• _Activity_
In your reply, repeat every entry exactly and skip over each picture.

• _Exercise inputs_
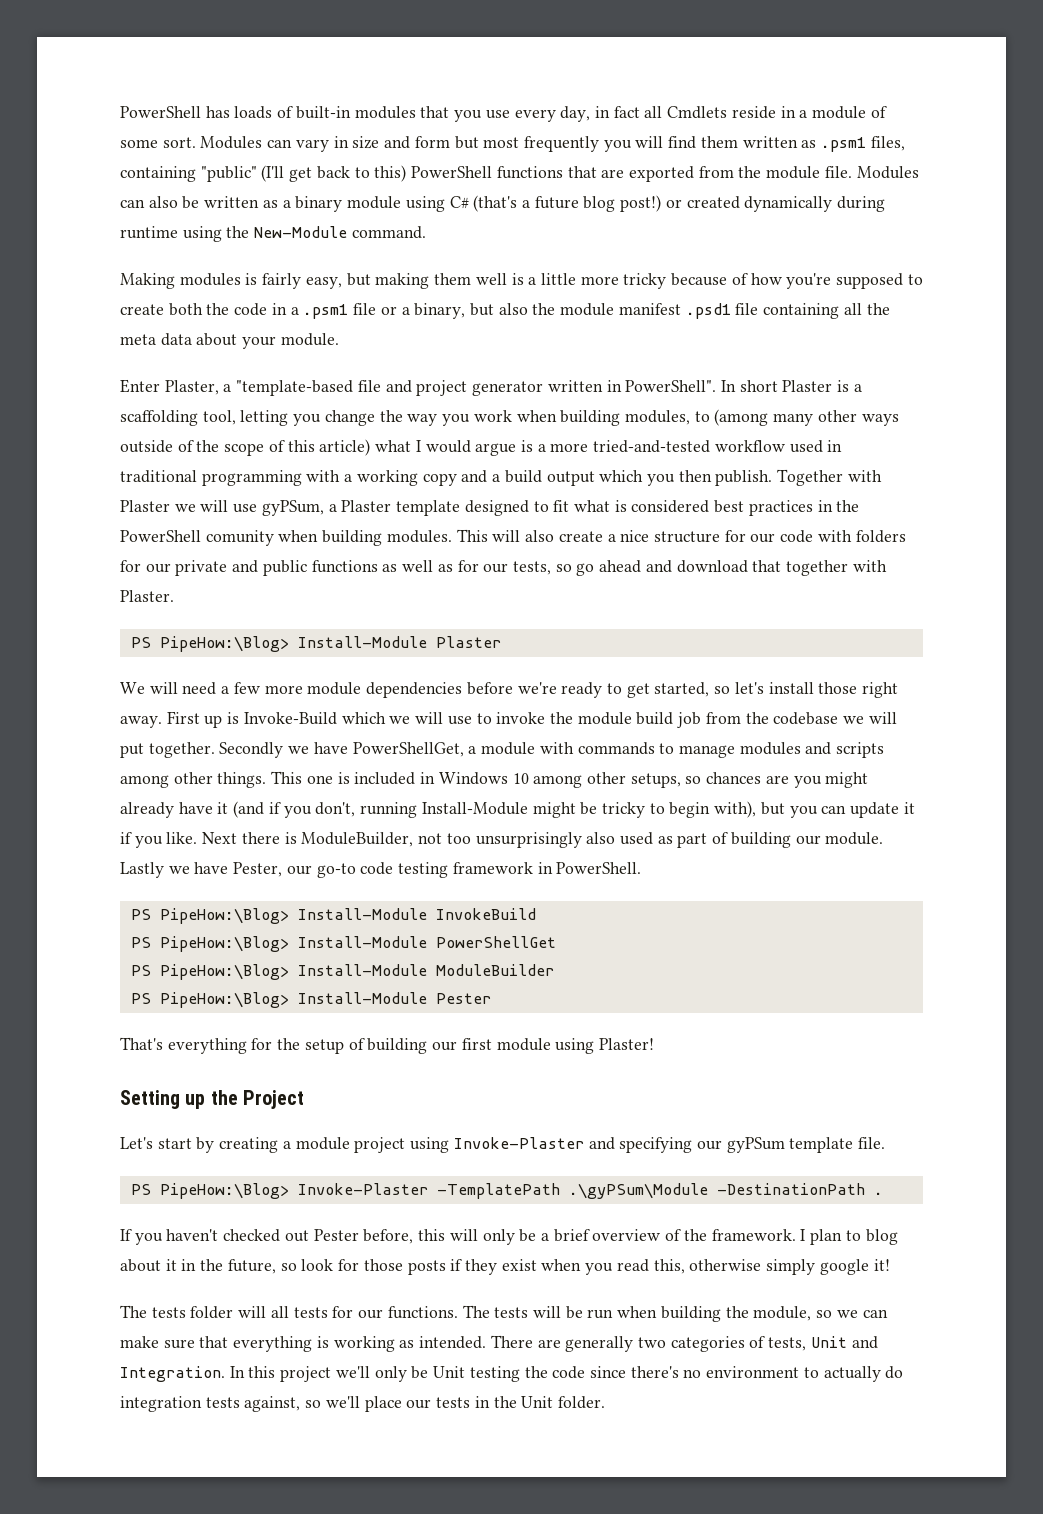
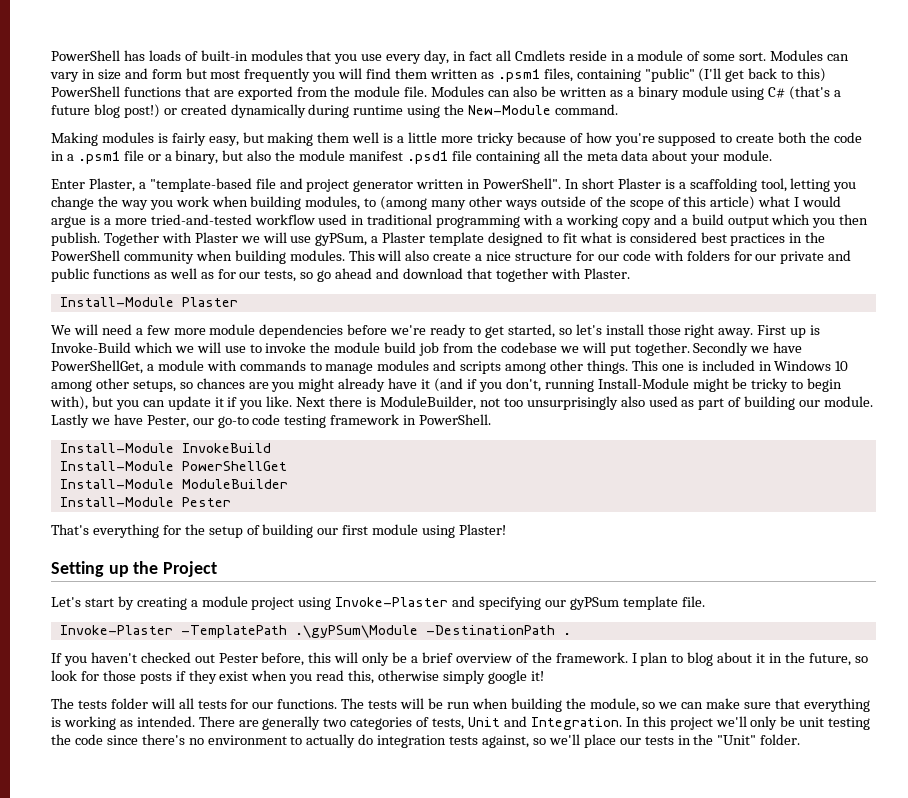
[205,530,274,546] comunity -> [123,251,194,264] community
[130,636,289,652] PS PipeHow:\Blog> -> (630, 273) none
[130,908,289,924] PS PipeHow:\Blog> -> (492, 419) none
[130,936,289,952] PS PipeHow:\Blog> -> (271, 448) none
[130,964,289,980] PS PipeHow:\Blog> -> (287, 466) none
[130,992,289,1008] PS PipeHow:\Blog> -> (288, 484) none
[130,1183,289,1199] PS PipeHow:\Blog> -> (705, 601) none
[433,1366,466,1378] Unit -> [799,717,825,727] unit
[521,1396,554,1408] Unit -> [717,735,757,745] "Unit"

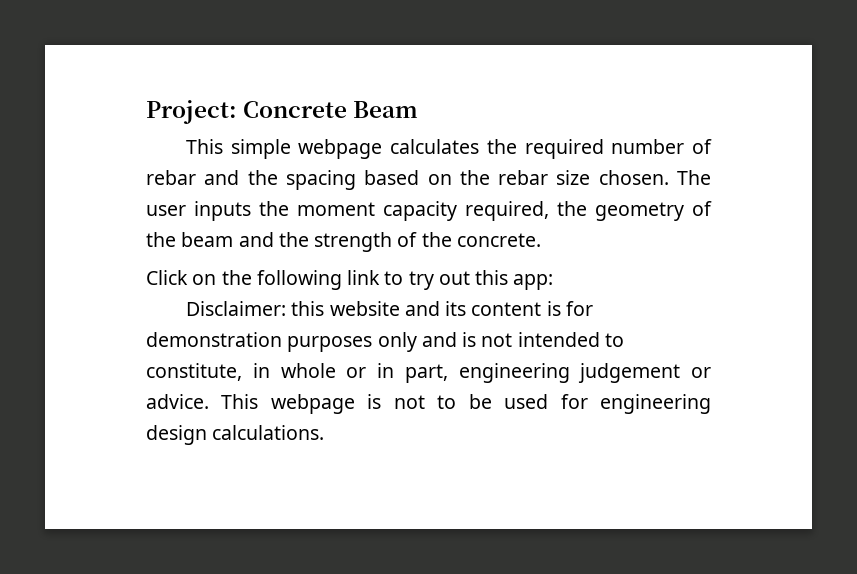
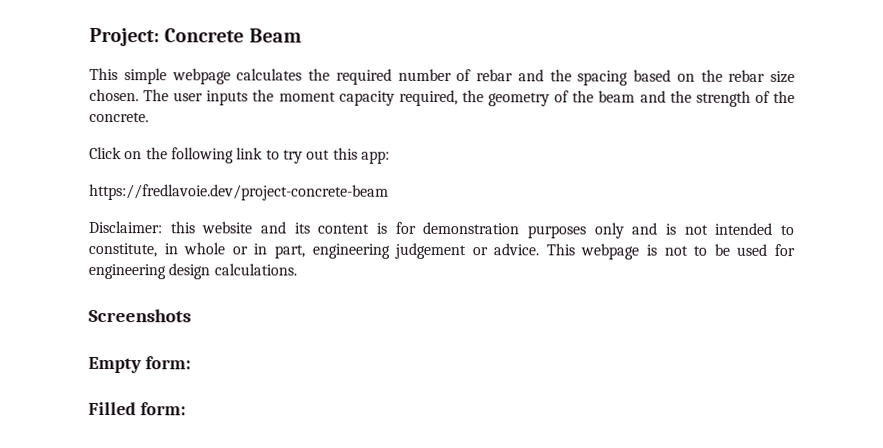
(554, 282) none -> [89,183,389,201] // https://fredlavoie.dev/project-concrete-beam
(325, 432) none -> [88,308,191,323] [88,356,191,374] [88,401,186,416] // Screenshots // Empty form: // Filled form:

• _Exercise result_
[205,530,274,546] comunity -> [123,251,194,264] community
[130,636,289,652] PS PipeHow:\Blog> -> (630, 273) none
[130,908,289,924] PS PipeHow:\Blog> -> (492, 419) none
[130,936,289,952] PS PipeHow:\Blog> -> (271, 448) none
[130,964,289,980] PS PipeHow:\Blog> -> (287, 466) none
[130,992,289,1008] PS PipeHow:\Blog> -> (288, 484) none
[130,1183,289,1199] PS PipeHow:\Blog> -> (705, 601) none
[433,1366,466,1378] Unit -> [799,717,825,727] unit
[521,1396,554,1408] Unit -> [717,735,757,745] "Unit"

(554, 282) none -> [89,183,389,201] // https://fredlavoie.dev/project-concrete-beam
(325, 432) none -> [88,308,191,323] [88,356,191,374] [88,401,186,416] // Screenshots // Empty form: // Filled form:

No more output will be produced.